Antes de qualquer coisa, Salvador é uma das maiores cidades brasileiras e, assim como qualquer outra metrópole do país, fica impossível dizer que é uma cidade segura. Ao contrário, existe muita pobreza, os pedintes abordam o turista, por muitas vezes, de forma intimidadora e as festas populares, apesar de belíssimas e emocionantes assumem contornos mais sombrios quando estão próximas de seu término, quando boa parte dos participantes se encontram alterados pelo consumo do álcool e até mesmo drogas. A PM soteropolitana é truculenta e não poupa socos, pontapés e "cacetetadas" de maneira indiscriminada.

Pescador e seus cães - Porto da Ribeira

Salvador é mágica e enfeitiçante, mas, tem muitos problemas, e é importante ressaltá-los, para que o turista saiba como agir e poupe alguns possíveis transtornos em sua passagem pela cidade. Mas, sinceramente, falando de Brasil, em qual grande cidade tupiniquim não vemos isso? Apesar de tudo, ela é tão deliciosa que está para além desses poréns desagradáveis. Tomar banho no seu mar, passear por sua orla, revisitar o passado nas ruas de pedras do Pelourinho, sentir na pele todo o axé que essa cidade transpira... Tudo isso não tem preço! Salvador é uma festa!

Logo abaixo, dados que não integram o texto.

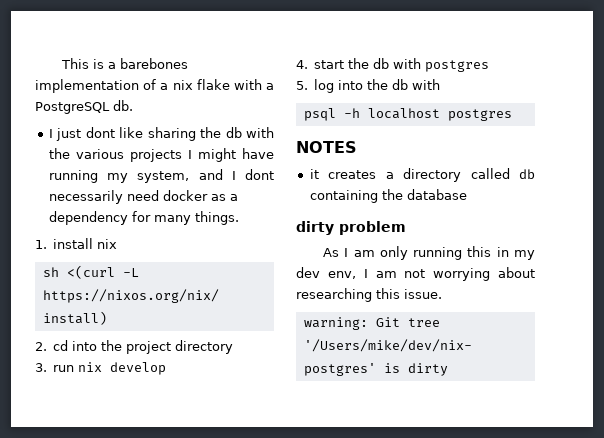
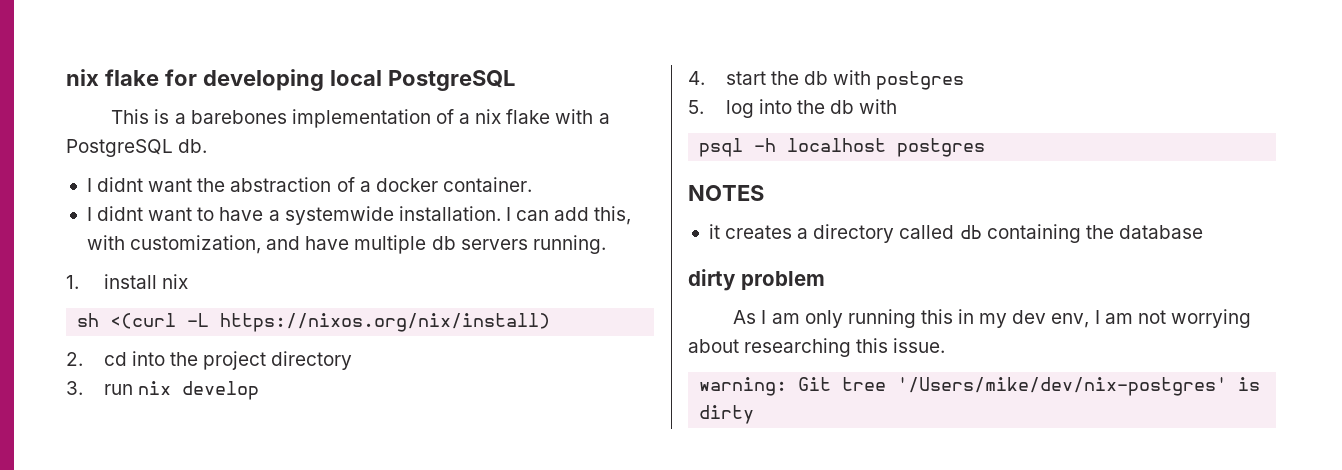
(61, 63) none -> [66,69,515,91] nix flake for developing local PostgreSQL //
[56,127,274,141] [48,148,274,162] [48,169,274,183] [48,190,238,204] [48,211,239,225] just dont like sharing the db with the various projects I might have running my system, and I dont necessarily need docker as a dependency for many things. -> [97,177,532,192] [86,206,632,225] [86,235,606,254] didnt want the abstraction of a docker container. // I didnt want to have a systemwide installation. I can add this, with customization, and have multiple db servers running.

E, falando em festa, como não mencionar duas maiores e mais importantes da cidade? A Lavagem do Bonfim e a Festa de Iemanjá:

Lavagem do Bonfim

A primeira acontece toda 2a. quinta-feira, do mês de janeiro, após a festa de reis; são oito quilômetros de caminhada, partindo da Igreja da Conceição da Praia até a Igreja de Nosso Senhor do Bonfim, onde baianas, com trajes típicos, que carregaram consigo vasos com água de cheiro e flores, lavam as escadarias do templo religioso, num gesto simbólico de purificação. O ritual acontece desde o ano de 1754 e é uma das maiores expressões do sincretismo religioso no país. A festa atrai uma multidão que caminha por todo o dia até a Colina Sagrada, a pé, celebrando a força da religiosidade e do misticismo soteropolitano. Após a homenagem religiosa, o multidão se espalha pelas muitas barraquinhas de comidas e bebidas típicas baianas, para comer, beber e dançar. Ela é 2a maior manifestação popular da Bahia, perdendo em número de participantes apenas para o Carnaval.

Festa da Iemanjá

A segunda é comemorada no dia 2 de fevereiro, sendo a maior festa em homenagem à Iemanjá do país. Neste dia o bairro do Rio Vermelha pára, com o intuito de reverenciar ao Orixá. A tradição começou em 1923, quando um grupo de 25 pescadores, ofereceram presentes para agradar a Rainha do Mar, em virtude da escassez dos peixes naquele ano. Milhares de pessoas levam suas oferendas à Mãe D,Água, desde as 5h da manhã até as 15:30h da tarde e logo após, acontece o cortejo para a entrega dos balaios nas centenas de embarcações, que levam os presentes para o mar. Este é o momento ápice da festa, onde a emoção toma conta dos devotos, fogos anunciam o momento e adeptos do candomblé dançam, saudando-a. O batuque do samba-de-roda e afoxé, animam as ruas, durante todo o dia, por todo o bairro. Barracas vendem bebidas e comidas típicas da Baha. Neste ano, a festa atraiu mais de 500 mil pessoas.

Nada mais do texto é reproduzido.